Predation is, after all, an extremely dangerous lifestyle; it pays for a predator to be a bit conservative. Prey fights back, so if you see something you don’t already know is tasty and relatively easy to catch, it makes sense to stop and think rather than risk tangling with something that may seriously injure you (or, in the case of aposematism, poison you).

The theoretical argument even pays itself back. The Viking Veracitators note that, to work on completely naive predators, you need to excrete your stink continuously, even though almost no insects with chemical defenses do this today: they use it only when they need it. The authors’ suggestion: as the heavy lifting shifted from smell to color, continual stink became less necessary to ward the predators off. While they haven’t reported that calculation, it would be nice to see, in future work, whether the bright coloration, once it comes, eases the pressure on the animal to expend the metabolic cost of permanent funk.

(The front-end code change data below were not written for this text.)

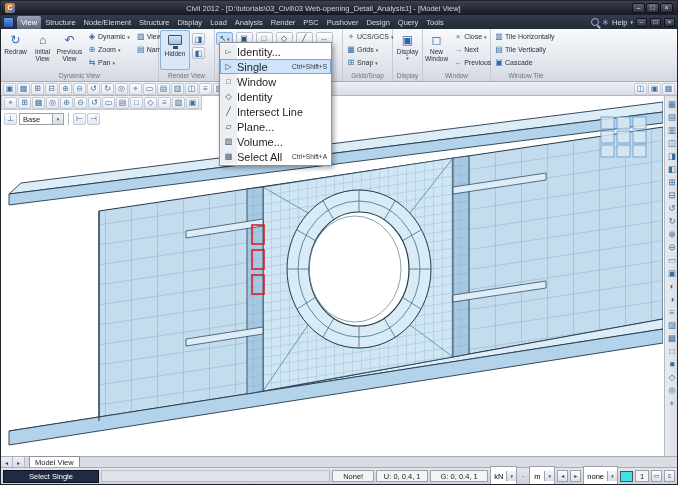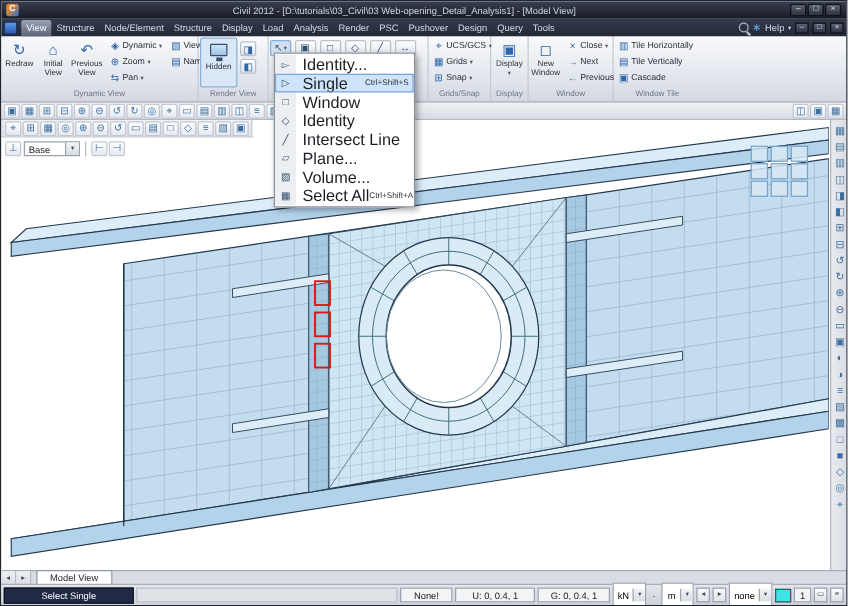"Identity..." .m-lbl { font-size: 13px -> 11px; margin-left: 5px -> 0 }
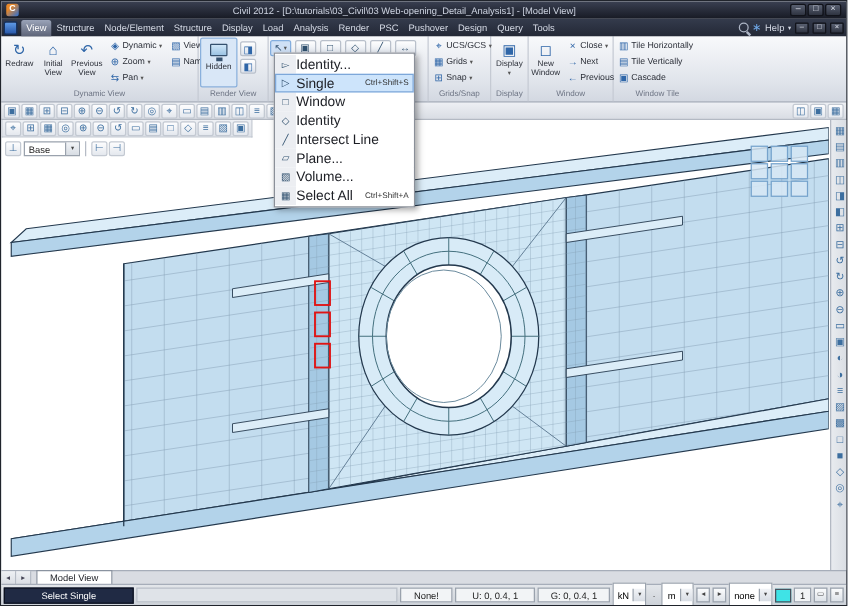"Model View" .bt-tab { padding: 0 10px -> 0 5px }
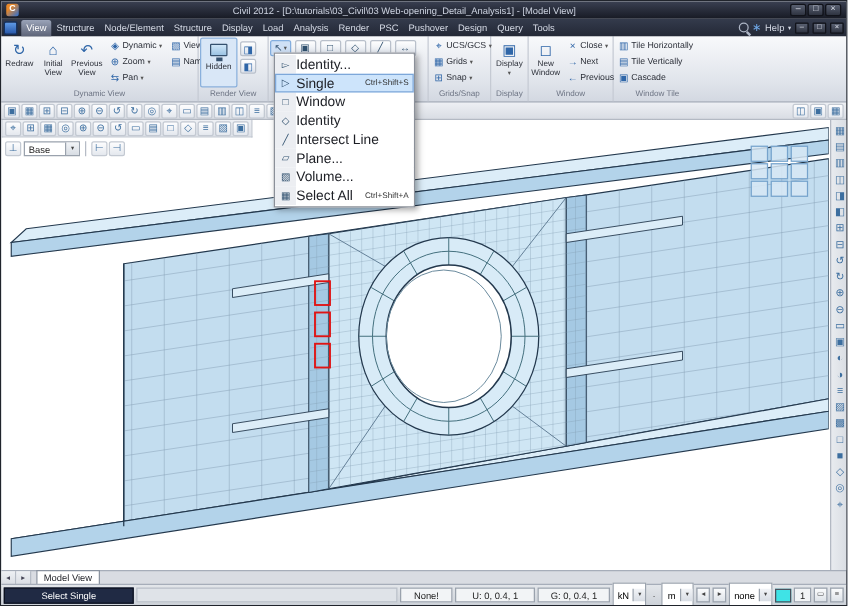"Select Single" .sb-mode { width: 104px -> 96px }
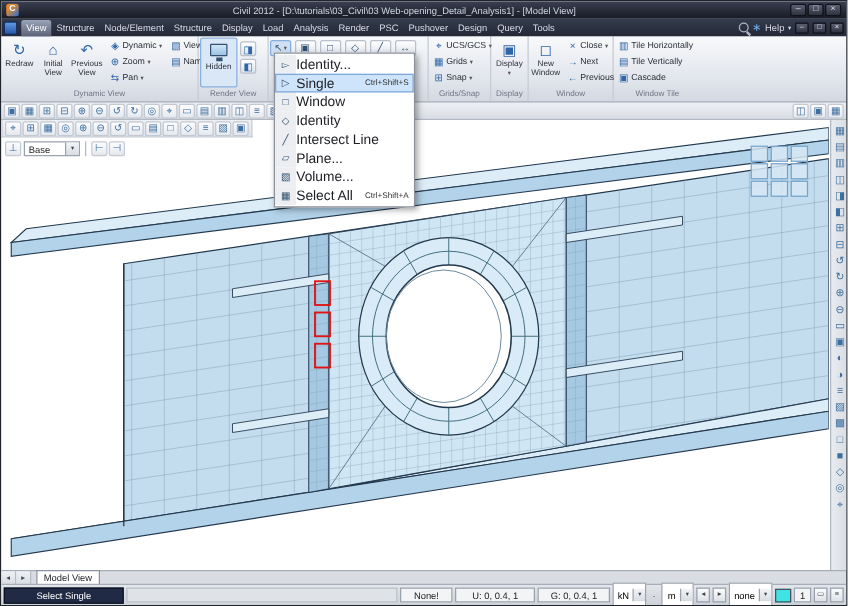"U: 0, 0.4, 1" span.sb-field { width: 64px -> 52px }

Of course, computer modeling ain’t the real world. The experimentalists will need to take this model and run with it, see if it plays out in the field. But it’s a nicely self-consistent argument that seems more than worthy of the experimental verification.

In the context of plausible ideas, it’s a winner.


Judy said...

I have a plant called dragon arum, Latin name Dracunculus vulgaris. It is hardy here in NJ. Looks somewhat like Jack in the pulpit. Spathe is dull red and the first couple of days it is open it smells like long-dead woodchuck.

Carrion beetles flock to it. After all, its color and scent are designed to attract them as pollinators.

My neighbors dogs ignore the plant.

What's missing?

Jostein said...

Very funny, and a nice summation. Thank you for spreading the word!

Jostein Gohli

Ken Chiacchia said...

Jostein: Thanks.

Judy: Maybe you missed the first time that they saw it and found out it wasn't yummy? I guess you they probably don't have free access to it?

I really don't know -- a few years ago I'd say that the plant is missing a component that's important for the dogs to recognize carrion smell, but that wouldn't explain the beetles, and in any case I'm thinking more in terms of macrosmic animals having more sensitive smell than us rather than smelling things we don't.

I don't suppose it's possible that these dogs are aversive to carrion smell? You see SAR dogs that, in initial training, react negatively to human material -- but of course that's specifically human, and social.

Again, I'm stumped.

BPL said...

Don't forget kin selection. If the crunched butterfly's relatives resemble the victim, they will be safer thereafter, and three brothers or eight cousins outweigh an individual in terms of genetic legacy.